Gilead Sciences will have adequate supplies of remdesivir for the treatment of coronavirus globally by the end of October, CEO Daniel O & # 39; Day told CNBC on Friday.
The comments came shortly after final peer-reviewed data from Gilead's large-scale Remdesivir study was published. The antiviral drug was found to recover Covid-19 patients hospitalized an average of five days faster. In critically ill patients who received remdesivir, recovery was accelerated by seven days.
"These results are meaningful. They will definitely help patients around the world who are unfortunate enough to come to the hospital to get better, and I am very pleased to say we are well cared for," said O & # 39; Day at "Squawk" box. "
The study, published in the New England Journal of Medicine, also found that remdesivir contributed to a significant reduction in death rates in patients who were in the early stages of oxygen support. However, the study did not find a statistically significant reduction in mortality in the 1,060 patients in the study.
"The sooner you treat the better in the hospital and you can prevent people from ever getting into the stages of the disease where the risk of death is very high," said O & # 39; Day. "This is a drug that reduces virus replication in the body, which is important earlier in the illness and earlier in your hospitalization, which is where it has its greatest effect."
Remdesivir is given through an IV in a hospital. Gilead is working on formulating an inhaled version.
Former FDA commissioner Dr. Scott Gottlieb later said in "Squawk Box" that the study results were "strong".
"They confirm what we knew that remdesivir is active in this disease," he said. "It's not a homemade drug. It's a weakly active antiviral drug, but it has a treatment effect, so it makes sense."
"I think when combined with the antibodies that should be on the market soon, based on the data we've seen, this is a pretty effective pre-vaccine treatment regimen," added Gottlieb, who served in the Trump administration from May 2017 to April 2019.
The drug received emergency approval from the Food and Drug Administration for the treatment of seriously ill Covid patients in May. In late August, the FDA expanded approval to all hospitalized coronavirus patients. Regulators in around 50 countries have allowed Remdesivir to receive Covid-19 treatment.
The drug was among the multiple treatments President Donald Trump received after announcing last Friday that he was infected. In addition to remdesivir, Trump received an experimental antibody cocktail from Regeneron Pharmaceuticals and the steroid dexamethasone.
In a White House video released Wednesday evening, Trump called the Regeneron treatment a "cure," although the company only released early data showing its potential effectiveness.
Regeneron has applied for emergency approval from the FDA for its antibody cocktail.

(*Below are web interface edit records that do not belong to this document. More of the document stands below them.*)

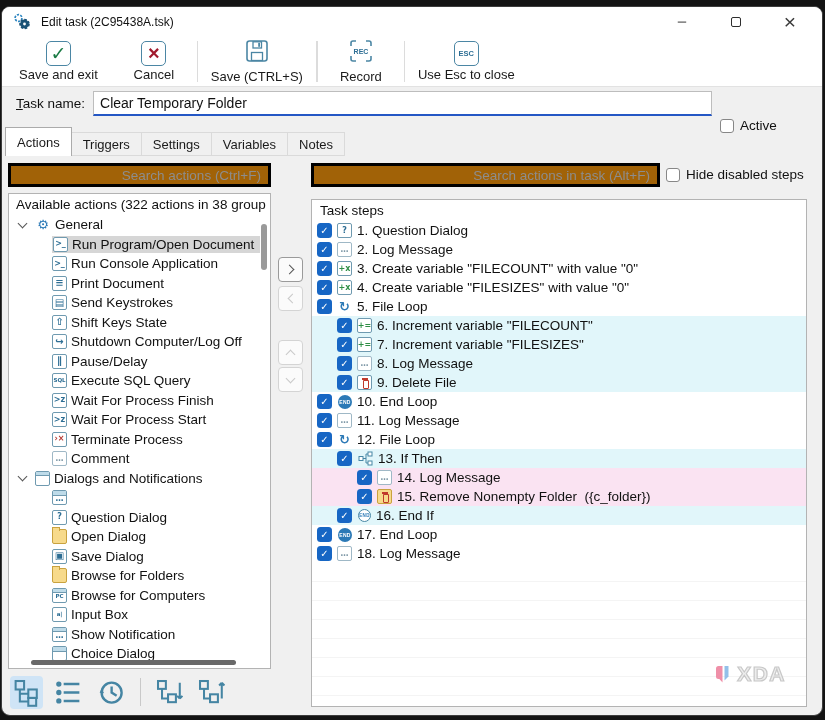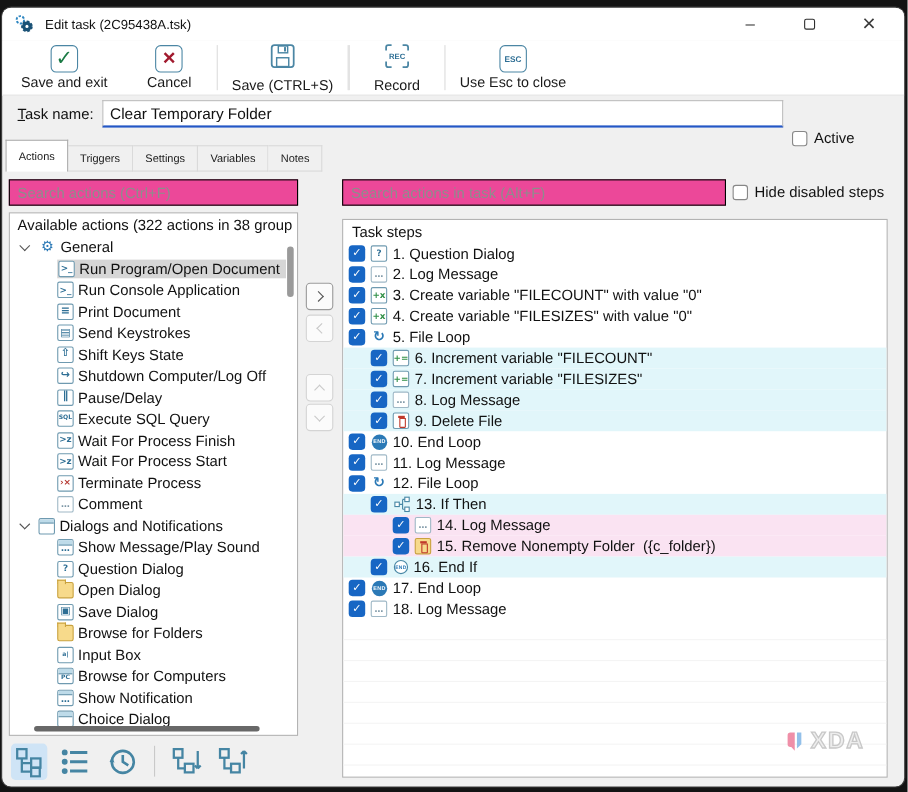"Actions" .tab { font-size: 10px -> 13px }
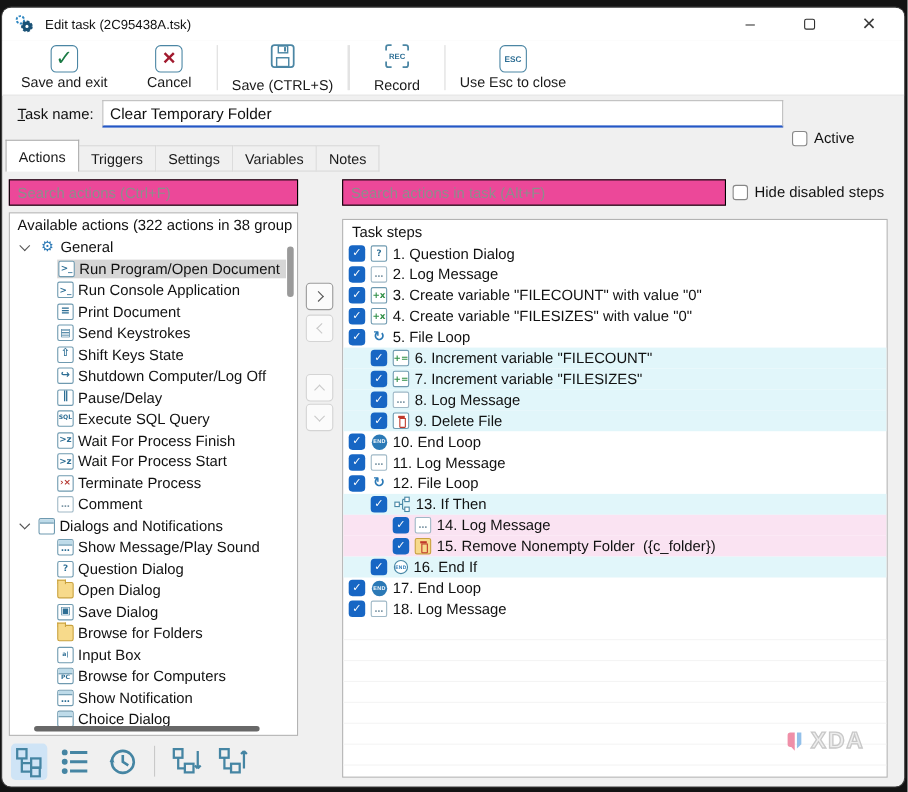"Search actions (Ctrl+F)" .search-input { background: #ec4899 -> #a16207; border: 1px solid #000000 -> 3px solid #000000; text-align: none -> right }
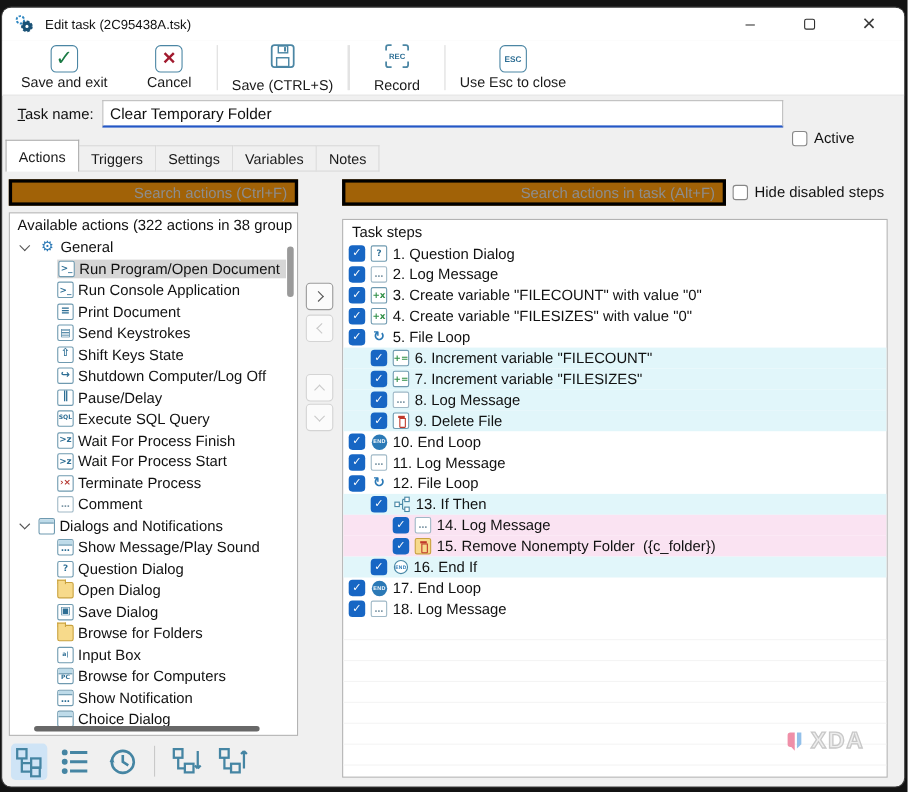"Show Message/Play Sound" span.tlabel { html: <span>Show Message/Play Sound</span> -> none }
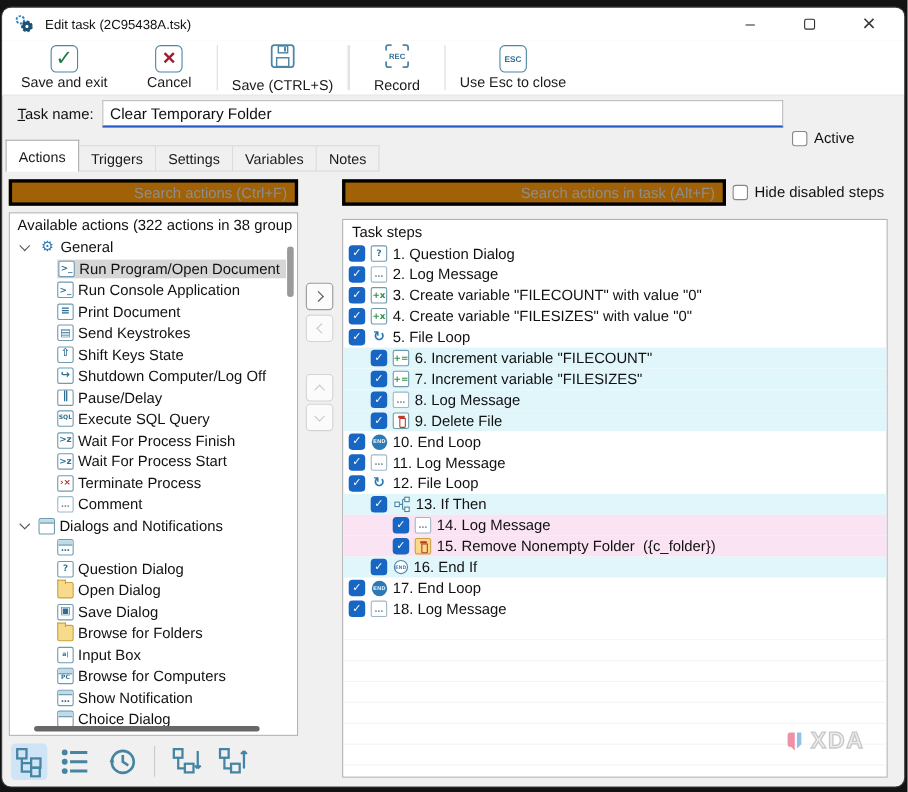"Input Box" div.trow { order: before "Browse for Computers" -> after "Browse for Computers" }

Eli Lilly has also filed an emergency filing with the FDA for his antibody drug.
Gottlieb told CNBC on Friday he believed these treatments would be approved for use in an emergency. Antibody treatments work differently than remdesivir. Instead of stopping the virus from replicating, antibodies attach to the virus that is present and try to neutralize it.
"These two mechanisms could indeed complement each other and we will investigate them," said O'Day. "We're going to be a lot smarter … In six months, twelve months we'll be able to tweak this type of therapeutic paradigm and vaccination paradigm for the best benefit of patients."
– Reuters and The Associated Press contributed to this report.
Disclosure: Scott Gottlieb is a CNBC employee and a member of the boards of directors of Pfizer, the genetic testing startup Tempus, and the biotech company Illumina. Pfizer has signed a manufacturing agreement with Gilead to manufacture Remdesivir. Gottlieb is also co-chair of Norwegian Cruise Line Holdings and Royal Caribbean's Healthy Sail Panel.